It can be a risky business being a director of a UK company these days. It is a common myth that the limited liability status protects directors personally against being sued for action by shareholders, employees, clients, suppliers, regulators, or just about anyone else who believes that they have suffered loss because of something they believe the company has done or should have done.
Limited liability can afford some protection when the company goes into liquidation as the directors would not usually be held liable for the company’s debts. This means that HMRC would also be unable to recover unpaid tax relating to the company from the directors personally as these debts are those of the company and not the individual.
However, legislation gives HMRC the power to make directors personally liable where evidence shows that failure to make payment was deliberate or the result of neglect or fraud e.g. where a director continues to pay their salary while deliberately not paying HMRC, despite suspecting that the company is officially insolvent. As such, any company director who has ‘wilfully failed’ to deduct PAYE tax can be made personally liable for the business’s missed payments. This power is limited to PAYE debts associated with payments to the directors themselves or connected parties such as family members. For that reason, this power is usually applied to small owner-managed businesses where the director controls the company’s finances.
The law aims to target directors who repeatedly fail to meet tax liabilities through repeated insolvency (known as Phoenixing). ‘Phoenixing’ is where a company is liquidated and then the same business re-appears as a new company thereby avoiding its debts including to HMRC (usually the majority creditor).

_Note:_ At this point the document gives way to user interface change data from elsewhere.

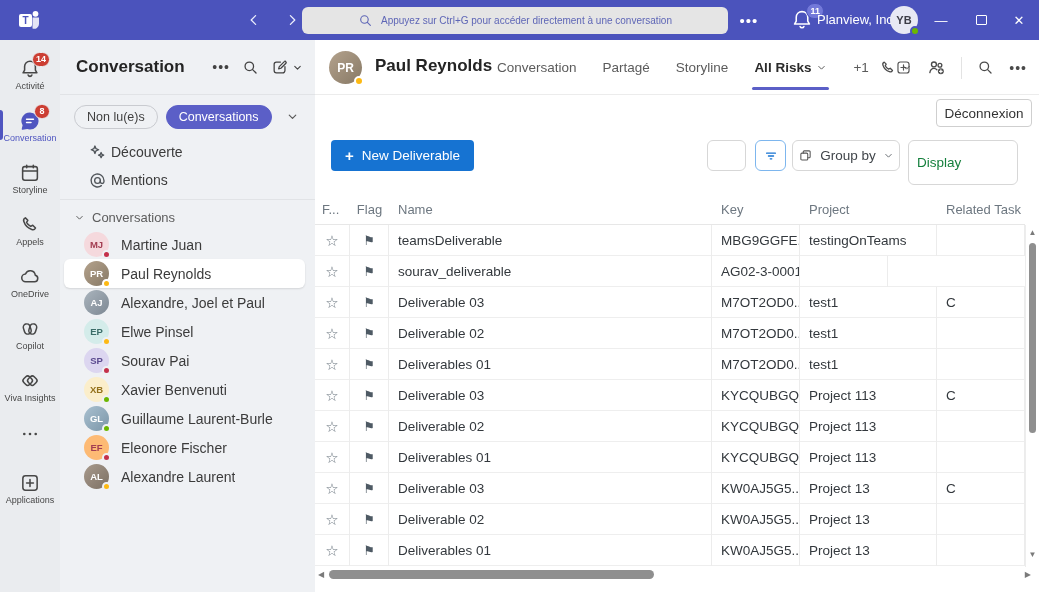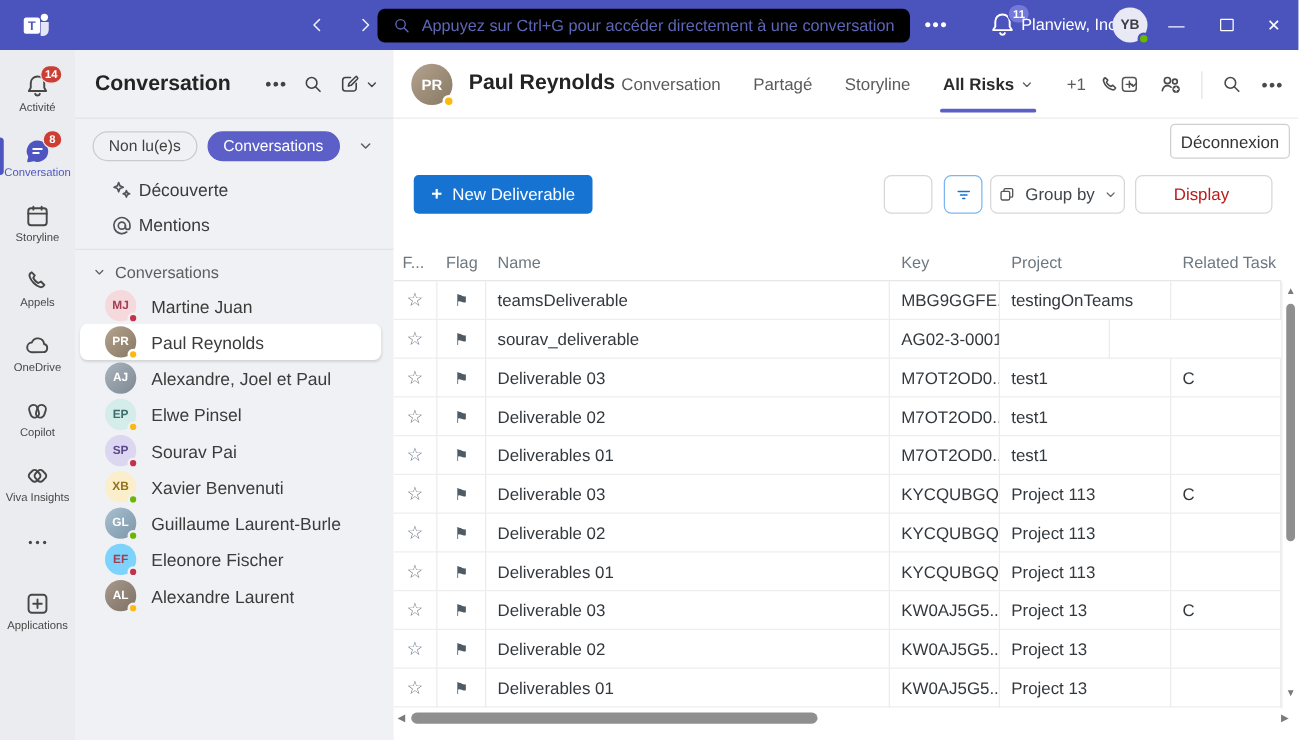"Appuyez sur Ctrl+G pour accéder" .tb-search { background: #000000 -> #e5e5e5; font-size: 13px -> 10px }
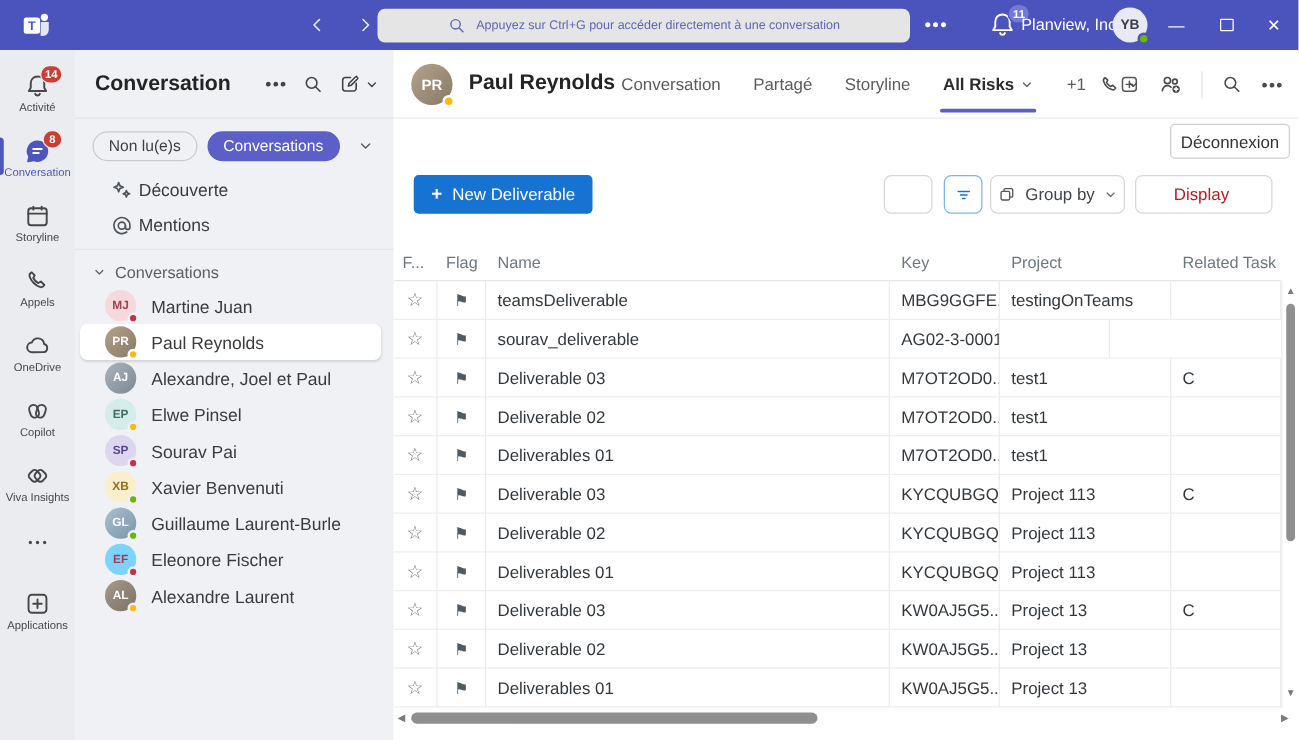"Display" .btn-display { color: #b91c1c -> #15803d; height: 31px -> 45px; padding-left: 30px -> 8px }
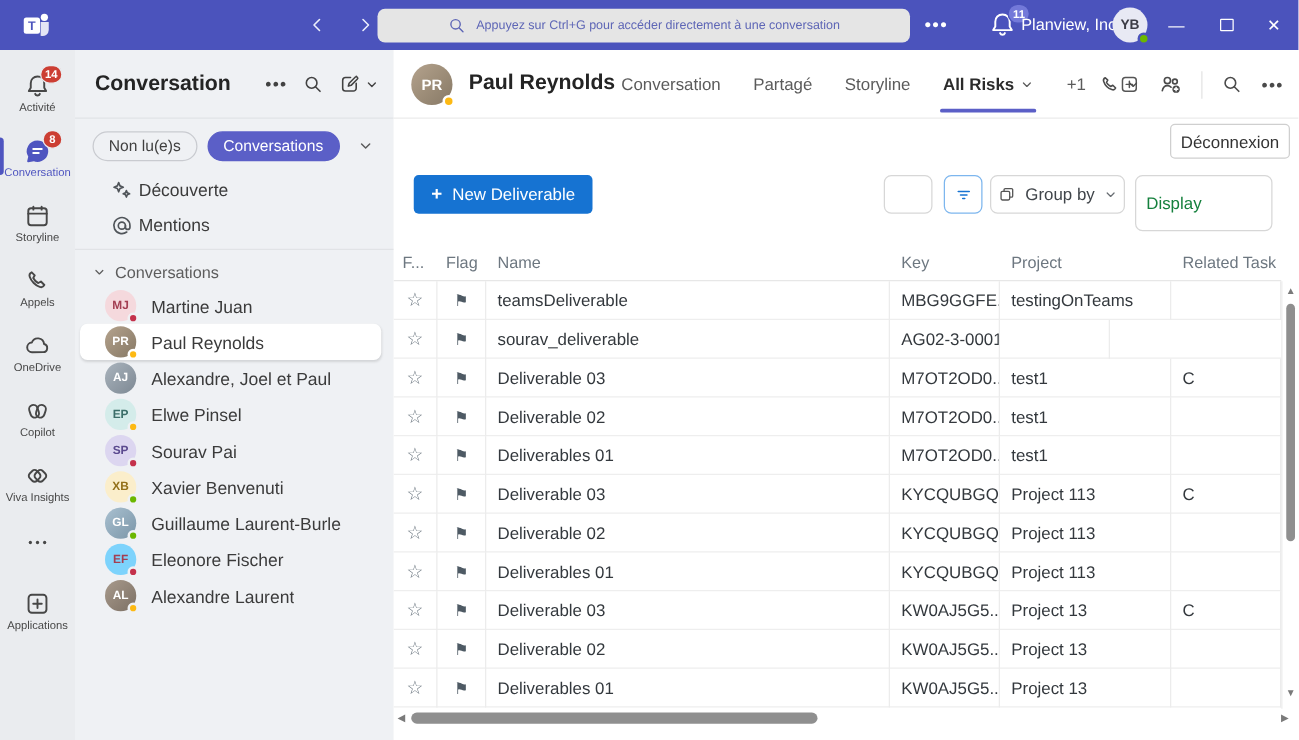"EF" span.avatar { background: #7dd3fc -> #fdba74 }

This should not prove to be too much of a problem if done once as a way of preserving the business but if more than once with a pattern arises then this might indicate a ploy to get out of paying tax rather than a necessity to keep the business alive.
HMRC also has the power to recover all outstanding NICs from a company director where the failure to pay is again the result of fraud or neglect by the director but unlike PAYE, the liability for NIC covers all outstanding NIC debts. HMRC does this by issuing a Personal Liability Notice (PLN). In November 2021 Mr Eames found himself the subject of a PNI for just this situation (Eames v HMRC 2022) UKFTT 119 (TC)). HMRC did not allege that there had been any fraud; the question for this tribunal was whether the failure by the company to pay outstanding NICs debt following the liquidation of the company was due to neglect on the part of Mr Eames. The Tribunal found that Mr Eames made the positive choice to meet his own companies’ costs (including paying himself) out of funds which he knew were owed to HMRC, confirming that there is a statutory duty to make payment to HMRC of PAYE and NICs amounts withheld from employees. The Tribunal stressed that companies cannot use those amounts for their own purposes.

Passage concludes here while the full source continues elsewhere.